Table 3. Classification accuracy in the PDA setting defined on VisDA2017 dataset with all the 12 classes used for each source domain, and a fixed set of 6 classes used for each target domain. The results are obtained using 10 random crop predictions on each target image and are averaged over three repetitions of each run.
Fig. 2.
figure 2

Histogram showing the elements of the \(\gamma \) vector, corresponding to the class weight learned by PADA, SSPDA-\(\gamma \) and SSPDA-PADA for the A\(\rightarrow \)W experiment.

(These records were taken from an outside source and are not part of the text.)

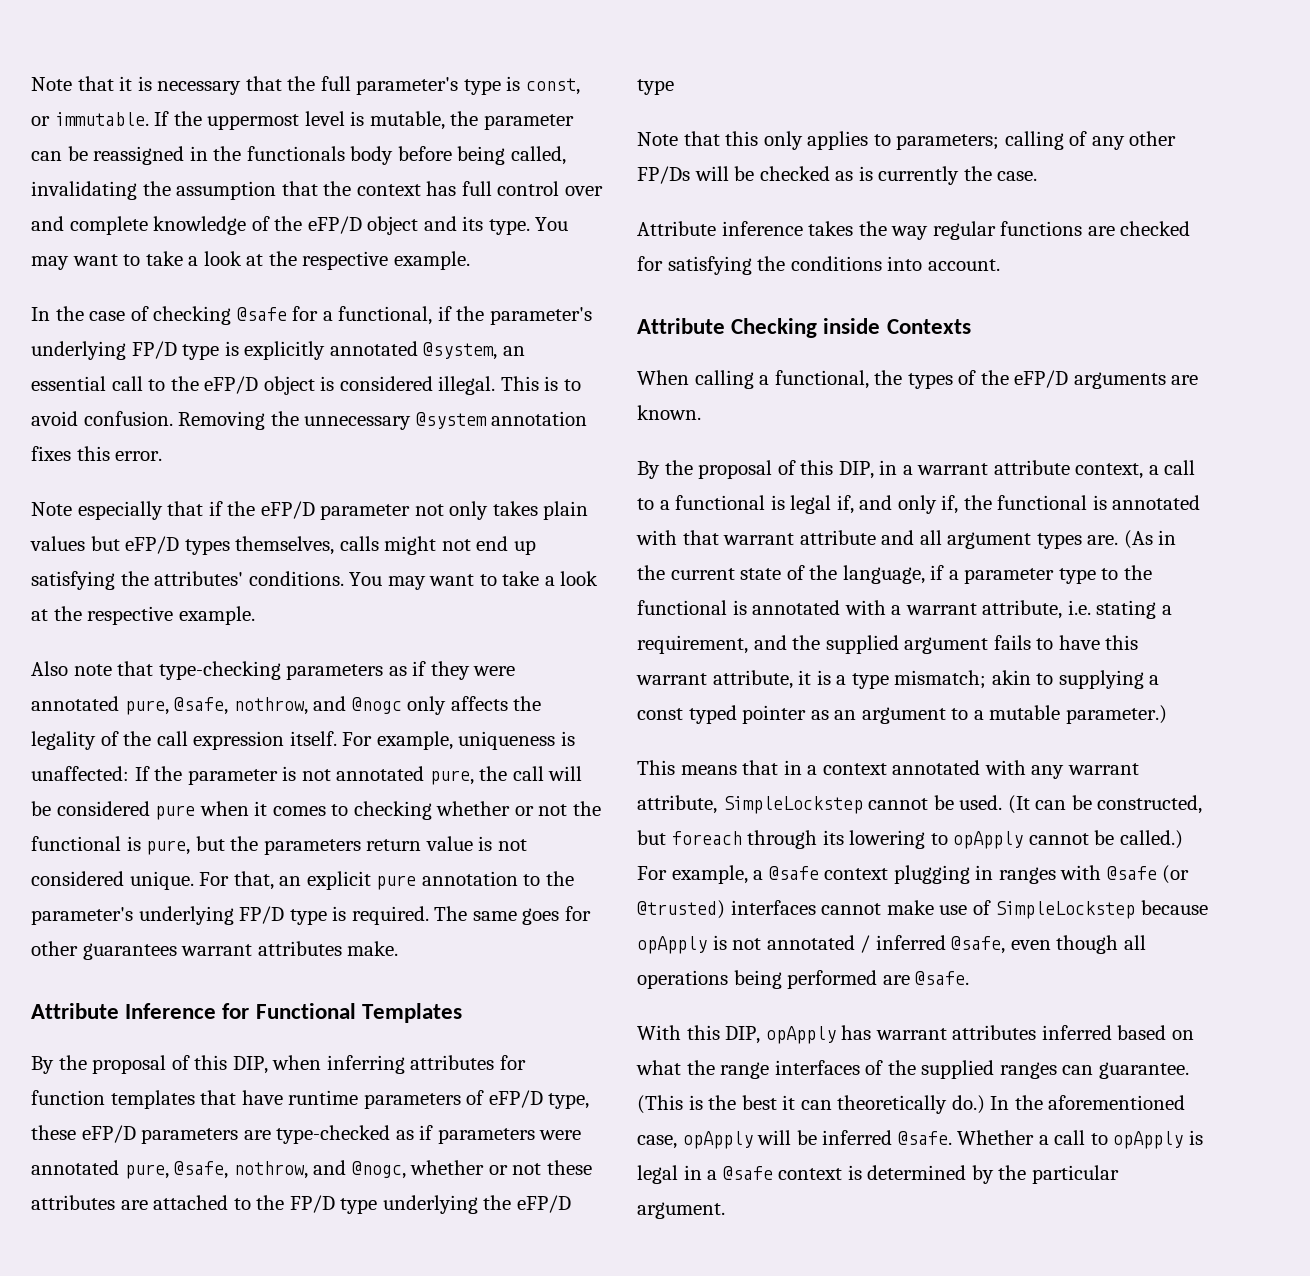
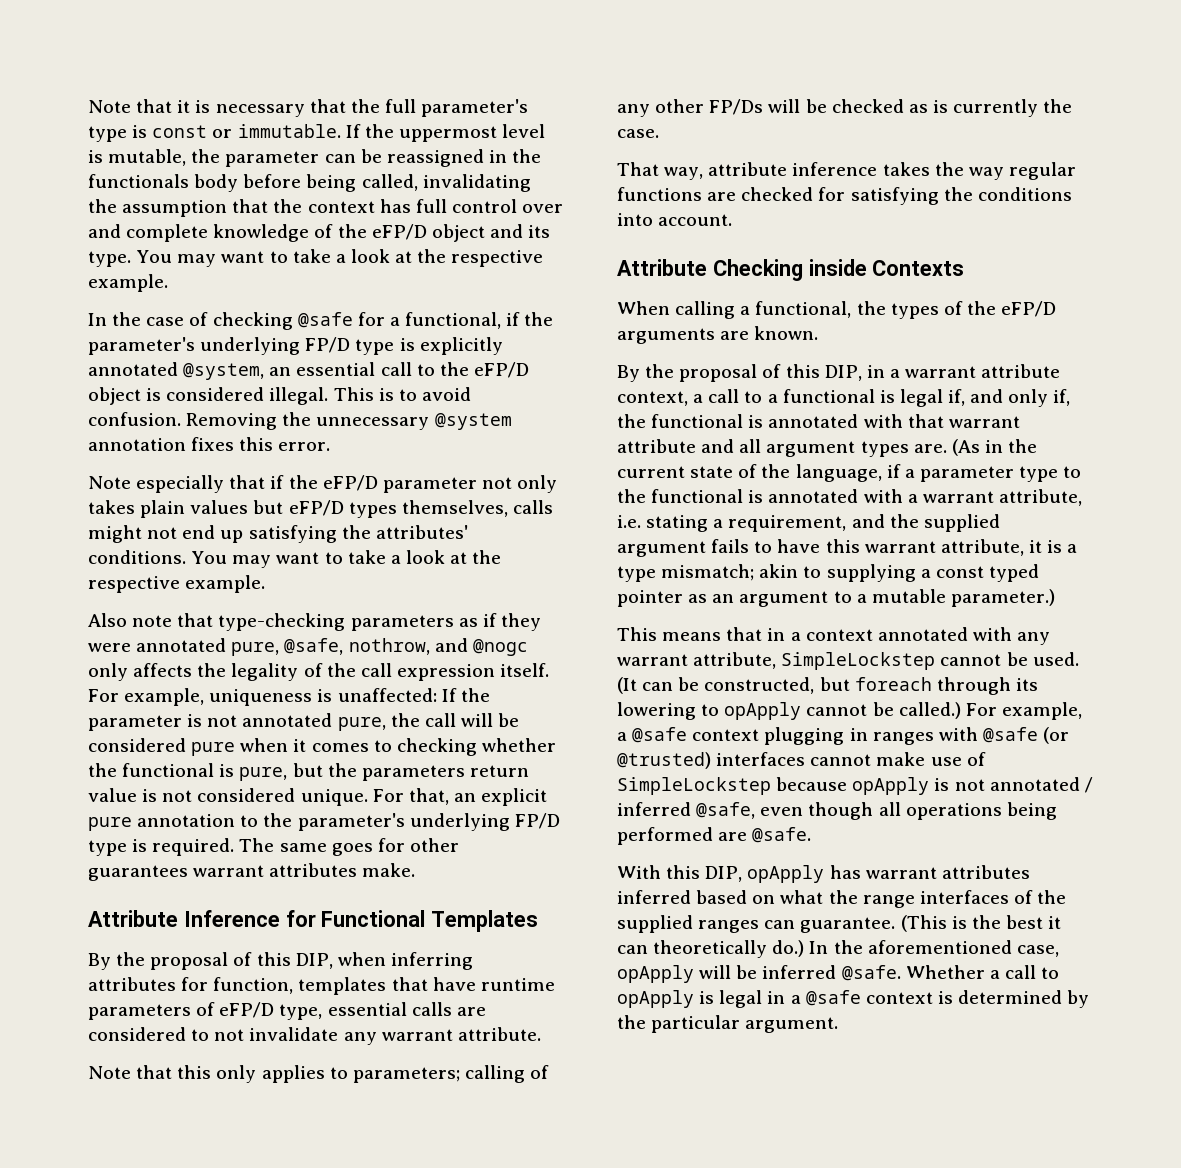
[525,78,580,95] const, -> [152,125,208,138] const
[514,804,568,816] or not -> (556, 745) none
[31,1090,105,1105] function -> [213,977,294,994] function,
[31,1125,582,1144] [31,1160,592,1179] [31,1195,571,1214] [637,79,674,95] these eFP/D parameters are type-checked as if parameters were annotated pure, @safe, nothrow, and @nogc, whether or not these attributes are attached to the FP/D type underlying the eFP/D type -> [327,1002,486,1016] [88,1027,541,1045] essential calls are considered to not invalidate any warrant attribute.
[637,221,716,236] Attribute -> [617,162,788,180] That way, attribute

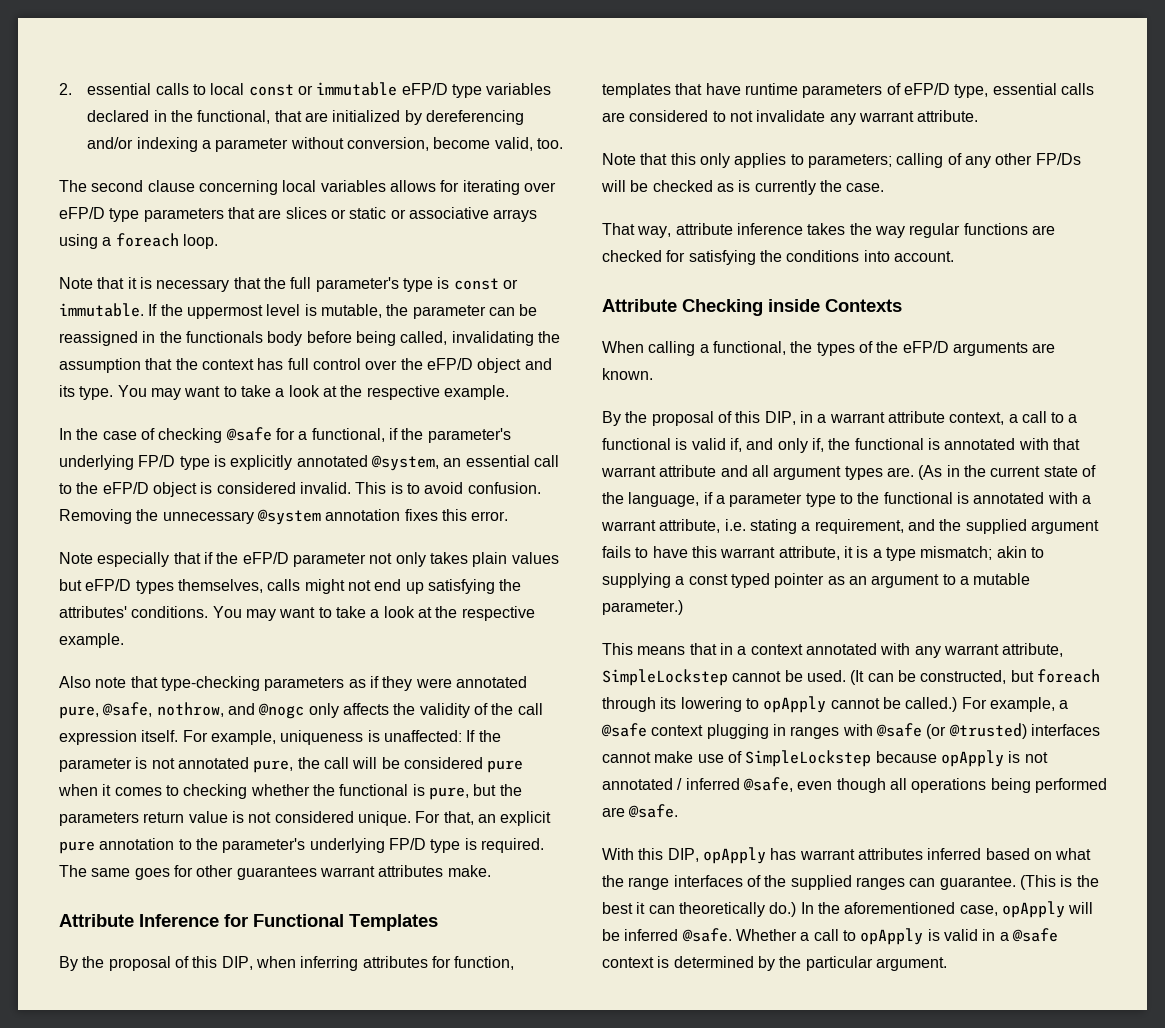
(88, 106) none -> [59,82,552,98] [87,110,524,125] [87,137,563,152] [59,180,556,195] [59,207,538,222] [59,233,218,249] 2. essential calls to local const or immutable eFP/D type variables declared in the functional, that are initialized by dereferencing and/or indexing a parameter without conversion, become valid, too. // The second clause concerning local variables allows for iterating over eFP/D type parameters that are slices or static or associative arrays using a foreach loop. //
[88,224,334,242] and complete knowledge of -> (398, 365) none
[269,387,329,405] illegal. -> [299,482,351,494] invalid.
[231,663,299,681] legality -> [419,703,470,718] validity
[899,389,943,407] legal -> [691,438,726,450] valid
[719,990,763,1008] legal -> [943,929,978,941] valid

4.4 Results of SSPDA Combined with Other PDA Strategies

To analyze the combination of SSPDA with the standard PDA source re-weighting technique and the adversarial domain classifier, we extended the experiments on the Office-31 dataset. The bottom part of Table 1 reports the obtained results when we add the estimate of the target class statistics through the weight \(\gamma \) (SSPDA-\(\gamma \)) and when also the domain classifier is included in the network as in [4] (SSPDA-PADA). In the first case, estimating the target statistics helps the network to focus only on the shared categories, with an average accuracy improvement of two percentage points over the plain SSPDA. Moreover, since the technique to evaluate \(\gamma \) is the same used in [4], we can state that the advantage comes from a better alignment of the domain features, thus from the introduction of the self-supervised jigsaw task. Indeed, by comparing the \(\gamma \) values on the A\(\rightarrow \)W domain shift we observe that SSPDA-\(\gamma \) is more precise in identifying the missing classes of the target (see Fig. 2). In the second case, since the produced features are already well aligned across domains, we fixed \(\lambda \)-max to 0.1 and observed a further small average improvement, with the largest advantage when the A domain is used as source. From the last bar plot on the right of Fig. 2 we also observe a further improvement in the identification of the missing target classes.

5 Conclusions

In this paper we discussed how the self-supervised jigsaw puzzle task can be used for domain adaptation in the challenging partial setting with some of the source classes missing in the target. Since the high-level knowledge captured by the spatial co-location of patches is unsupervised with respect to the image object content, this task can be applied on the unlabeled target samples and help to close the domain gap without suffering from negative transfer. Moreover we showed that the proposed solution can be seamlessly integrated with other existing partial domain adaptation methods and it contributes to a reliable identification of the categories absent in the target with a consequent further improvement in the recognition results. In the future we plan to further explore the jigsaw puzzle task also in the open-set scenario where the target contains new unknown classes with respect to the source.